> [PROBLEM REQUIREMENTS]
Set down word for word each line from the start of the listing through the line that contains "1525 | Kpi: 210.60 -> 207.00", both included.

+++++

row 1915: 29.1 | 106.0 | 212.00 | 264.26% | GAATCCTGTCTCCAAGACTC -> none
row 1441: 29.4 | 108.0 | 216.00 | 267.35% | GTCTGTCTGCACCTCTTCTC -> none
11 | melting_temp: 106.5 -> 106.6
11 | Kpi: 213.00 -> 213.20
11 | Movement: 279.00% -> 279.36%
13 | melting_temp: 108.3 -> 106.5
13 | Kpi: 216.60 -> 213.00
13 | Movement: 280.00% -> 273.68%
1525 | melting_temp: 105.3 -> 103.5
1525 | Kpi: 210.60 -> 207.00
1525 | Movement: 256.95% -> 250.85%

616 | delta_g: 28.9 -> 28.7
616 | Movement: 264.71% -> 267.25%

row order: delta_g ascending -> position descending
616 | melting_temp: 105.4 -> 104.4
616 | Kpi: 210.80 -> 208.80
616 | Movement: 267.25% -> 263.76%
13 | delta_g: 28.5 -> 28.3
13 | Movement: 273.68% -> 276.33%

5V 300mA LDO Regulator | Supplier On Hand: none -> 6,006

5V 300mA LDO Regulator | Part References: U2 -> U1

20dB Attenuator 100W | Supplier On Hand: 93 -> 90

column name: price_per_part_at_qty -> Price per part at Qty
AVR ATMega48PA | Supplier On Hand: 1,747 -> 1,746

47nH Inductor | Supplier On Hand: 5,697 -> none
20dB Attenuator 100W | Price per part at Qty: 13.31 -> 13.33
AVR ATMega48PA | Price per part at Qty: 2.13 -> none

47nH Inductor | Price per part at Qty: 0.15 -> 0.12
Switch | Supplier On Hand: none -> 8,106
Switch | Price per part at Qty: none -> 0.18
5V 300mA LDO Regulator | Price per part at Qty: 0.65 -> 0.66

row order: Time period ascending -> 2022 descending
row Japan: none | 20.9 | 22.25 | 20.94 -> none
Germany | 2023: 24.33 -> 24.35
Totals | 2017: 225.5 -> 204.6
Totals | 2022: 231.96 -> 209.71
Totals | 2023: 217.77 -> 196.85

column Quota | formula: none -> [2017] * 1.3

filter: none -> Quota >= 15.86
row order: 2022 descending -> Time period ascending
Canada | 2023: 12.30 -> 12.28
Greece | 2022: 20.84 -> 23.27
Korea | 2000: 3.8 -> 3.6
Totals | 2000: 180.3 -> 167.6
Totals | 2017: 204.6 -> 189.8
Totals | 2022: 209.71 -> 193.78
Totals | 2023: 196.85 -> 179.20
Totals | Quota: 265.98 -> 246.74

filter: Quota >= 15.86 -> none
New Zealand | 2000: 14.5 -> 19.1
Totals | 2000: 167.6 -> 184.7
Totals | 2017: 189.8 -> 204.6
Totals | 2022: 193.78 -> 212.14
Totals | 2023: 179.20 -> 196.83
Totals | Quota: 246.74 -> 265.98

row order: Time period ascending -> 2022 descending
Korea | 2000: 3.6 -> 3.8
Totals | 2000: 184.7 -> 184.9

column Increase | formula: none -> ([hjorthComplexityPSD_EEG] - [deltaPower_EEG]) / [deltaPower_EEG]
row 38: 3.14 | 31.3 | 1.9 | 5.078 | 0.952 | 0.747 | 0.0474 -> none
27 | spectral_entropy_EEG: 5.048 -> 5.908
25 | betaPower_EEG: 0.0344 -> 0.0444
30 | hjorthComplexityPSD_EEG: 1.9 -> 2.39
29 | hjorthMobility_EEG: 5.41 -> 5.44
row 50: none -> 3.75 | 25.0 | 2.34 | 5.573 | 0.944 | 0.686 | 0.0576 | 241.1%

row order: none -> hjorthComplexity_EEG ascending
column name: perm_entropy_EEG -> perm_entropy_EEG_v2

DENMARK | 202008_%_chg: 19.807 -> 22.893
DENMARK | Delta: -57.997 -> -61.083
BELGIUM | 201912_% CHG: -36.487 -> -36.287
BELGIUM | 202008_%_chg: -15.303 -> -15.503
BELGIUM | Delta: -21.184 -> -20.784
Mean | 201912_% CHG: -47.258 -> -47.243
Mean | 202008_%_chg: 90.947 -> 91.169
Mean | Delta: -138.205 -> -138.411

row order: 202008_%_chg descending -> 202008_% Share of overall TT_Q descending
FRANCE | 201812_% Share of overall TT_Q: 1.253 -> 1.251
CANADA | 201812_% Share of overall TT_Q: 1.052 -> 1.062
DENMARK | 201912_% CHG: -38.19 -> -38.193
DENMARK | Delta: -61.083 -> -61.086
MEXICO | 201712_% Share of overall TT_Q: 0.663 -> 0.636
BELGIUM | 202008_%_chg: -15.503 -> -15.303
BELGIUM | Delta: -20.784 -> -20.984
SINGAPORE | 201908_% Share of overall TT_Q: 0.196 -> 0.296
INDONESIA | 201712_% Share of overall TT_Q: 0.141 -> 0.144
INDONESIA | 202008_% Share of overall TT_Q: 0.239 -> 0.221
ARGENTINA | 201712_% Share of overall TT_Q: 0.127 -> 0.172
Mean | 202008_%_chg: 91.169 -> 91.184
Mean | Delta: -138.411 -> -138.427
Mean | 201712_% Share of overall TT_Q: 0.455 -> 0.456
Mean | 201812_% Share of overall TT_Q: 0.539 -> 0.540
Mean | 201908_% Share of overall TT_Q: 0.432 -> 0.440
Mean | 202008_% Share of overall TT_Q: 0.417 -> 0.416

+++++

> [EXERCISE RESPONSE]
row 1915: 29.1 | 106.0 | 212.00 | 264.26% | GAATCCTGTCTCCAAGACTC -> none
row 1441: 29.4 | 108.0 | 216.00 | 267.35% | GTCTGTCTGCACCTCTTCTC -> none
11 | melting_temp: 106.5 -> 106.6
11 | Kpi: 213.00 -> 213.20
11 | Movement: 279.00% -> 279.36%
13 | melting_temp: 108.3 -> 106.5
13 | Kpi: 216.60 -> 213.00
13 | Movement: 280.00% -> 273.68%
1525 | melting_temp: 105.3 -> 103.5
1525 | Kpi: 210.60 -> 207.00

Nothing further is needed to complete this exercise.